Raphael Gleitsmann, born in 1910, spent most of his life in Akron, Ohio. He was a self-taught artist whose only formal training came from Miss Calvin at Central High School and Paul Travis at the Cleveland School of Art. Although he favored oil painting, he also worked in watercolor, photography and other media. The artist’s earlier works were idealized presentations of life in Middle America during the Great Depression in the realistic style.

Gleitsmann served as a combat engineer in World War II from 1943-1945. While in Europe he created quaint sketches that also recorded the devastation caused by the war. He was wounded at the Rhine River, received the Purple Heart and returned to Akron. Everything he saw and experienced at war abroad affected his art. Although he initially returned to painting in his signature realistic manner, he quickly began to grow into a more abstracted, expressionistic style, based on imagination and memory, which focused on post-Apocalyptic imagery such as ruins and cemeteries. “The war experience put something into the work that it had never had before-a greater awareness of such things as the attrition of time . . . what happened to us,” said Gleitsmann in a 1982 interview. “It’s something deep in the experience that does shift focus around, and you are different and often better.”
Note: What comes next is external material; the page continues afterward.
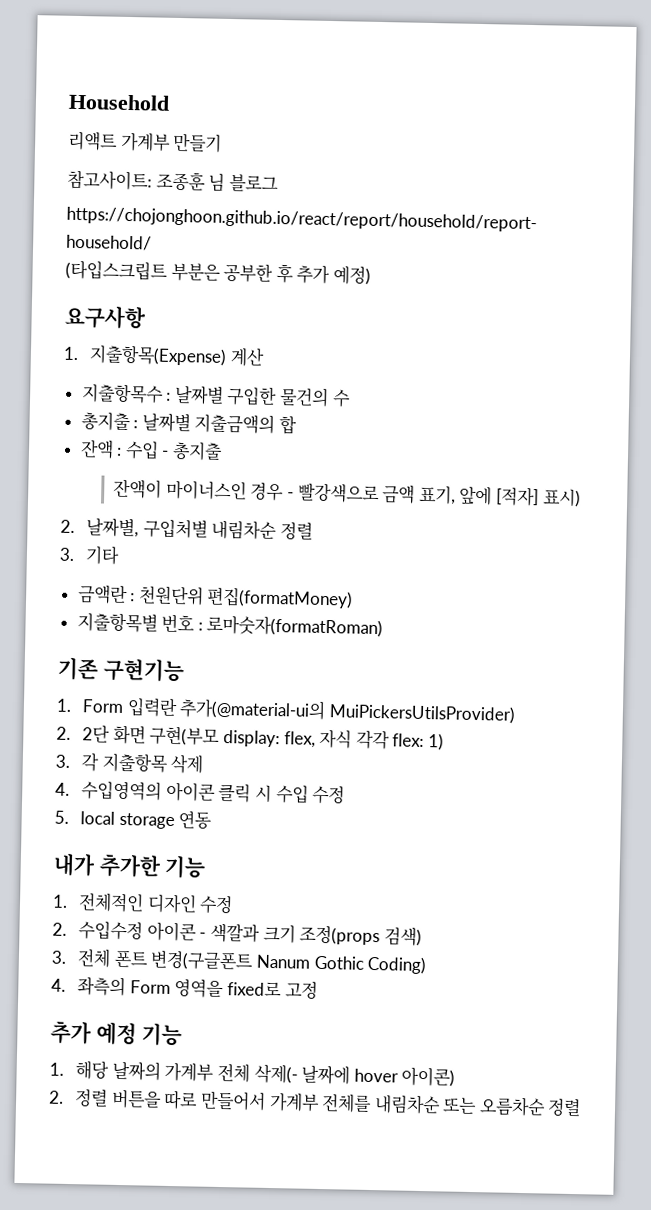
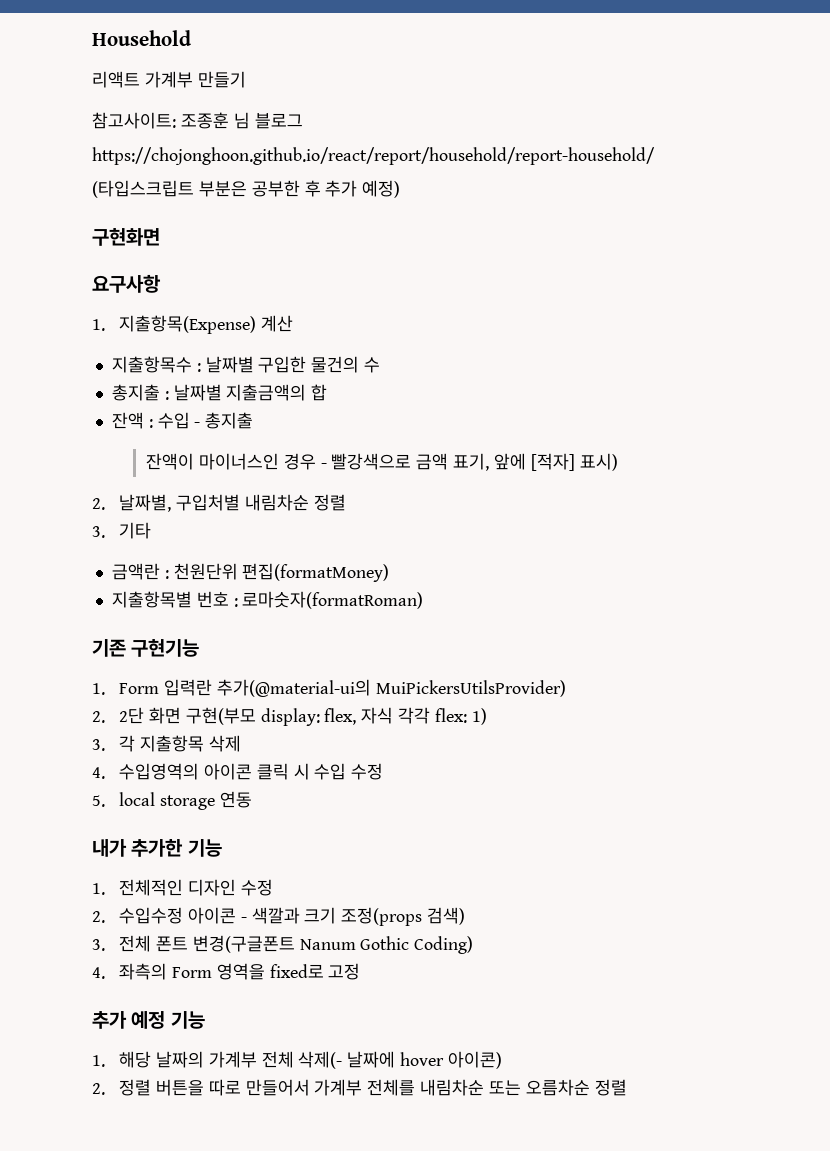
(371, 275) none -> [92,228,160,246] // 구현화면

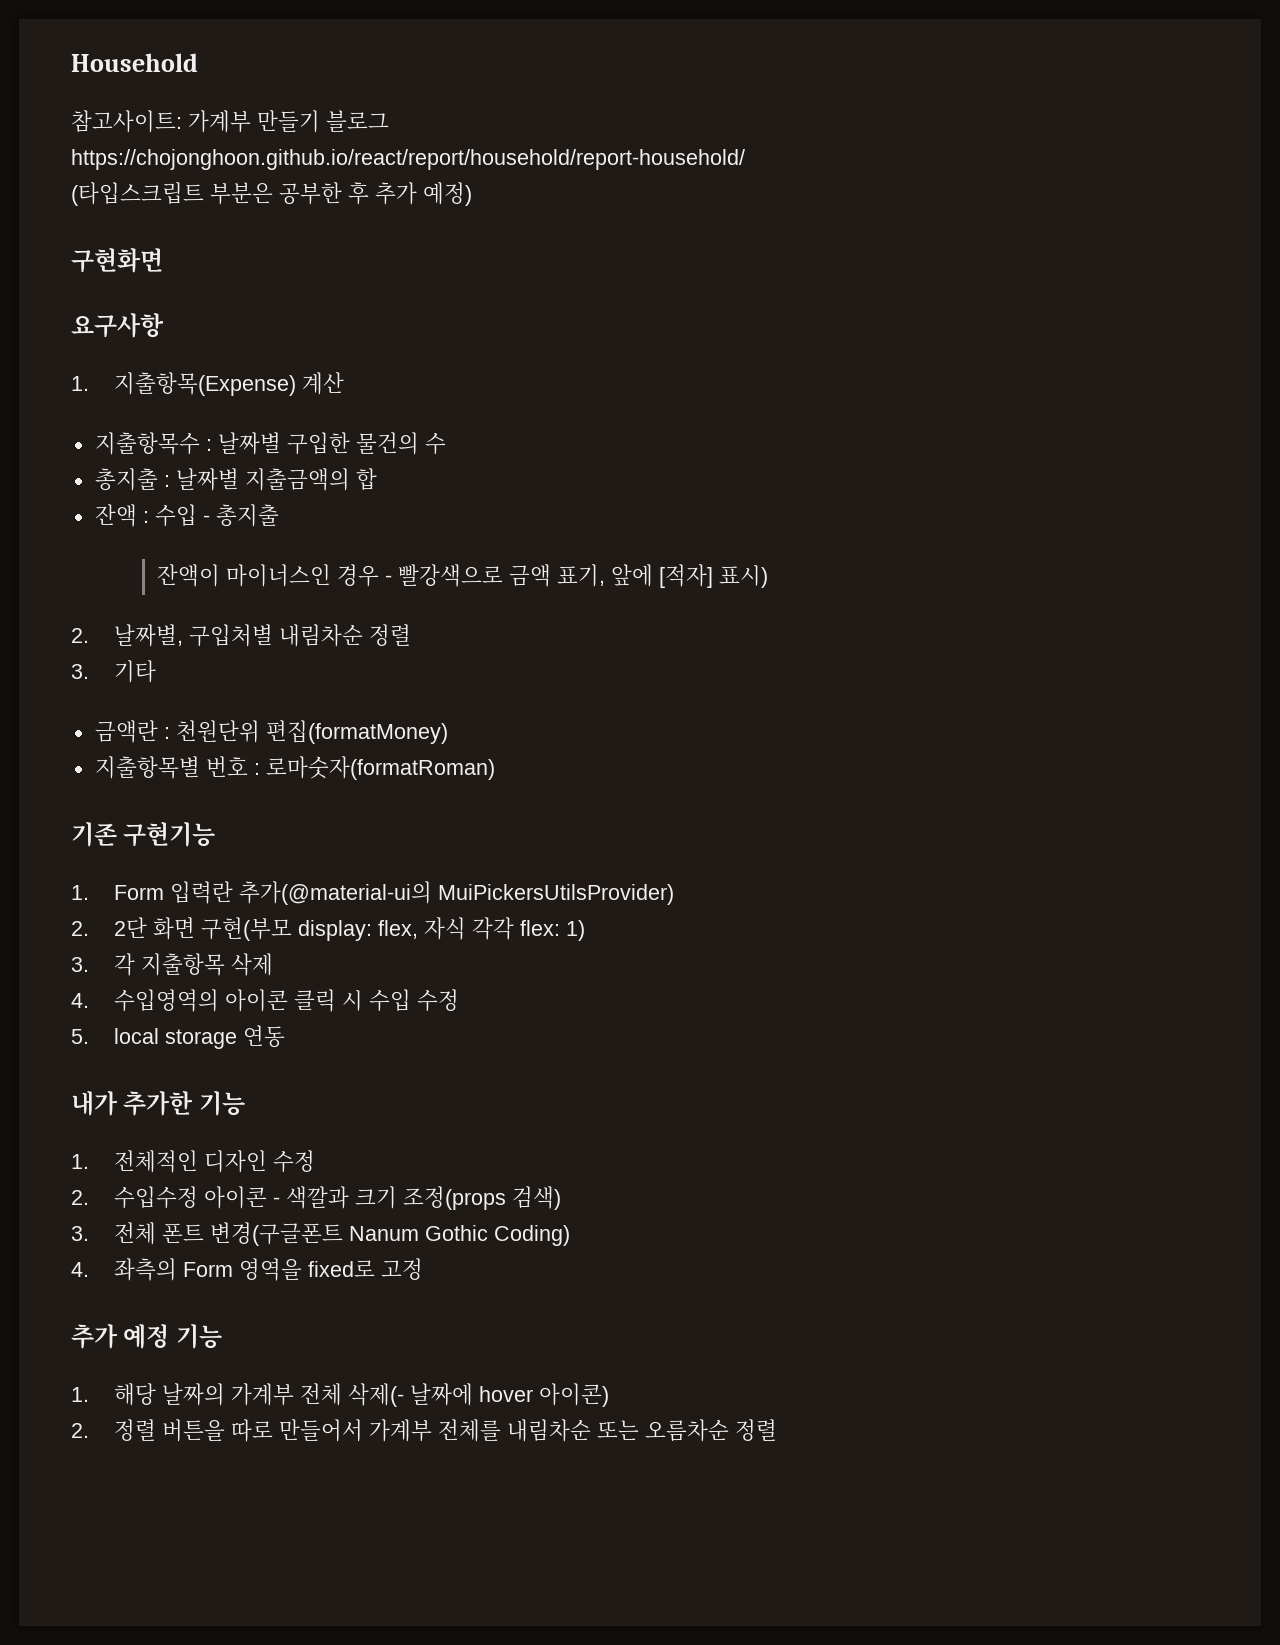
[92,71,140,88] 리액트 -> [71,110,182,133] 참고사이트:
[92,112,250,129] // 참고사이트: 조종훈 님 -> (320, 121) none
Gleitsmann received national recognition for these works when he received first prize in a 1948 Carnegie Institute exhibition of international contemporary painting beating out Andrew Wyeth. These war-inspired paintings, may also have led him to end his career as an artist around 1954, Gleitsmann may have wished to put the horrors of war behind him “it’s something like having a belief-believing that what you’re doing is of importance . . . when you lose the belief, it seems there’s no return . . . mostly I just found I really had nothing to say anymore,” said Gleitsmann. After Gleitsmann retired from painting, he first tried framing and then focused on restoration work on oil paintings and works of paper. The artist passed away in 1995.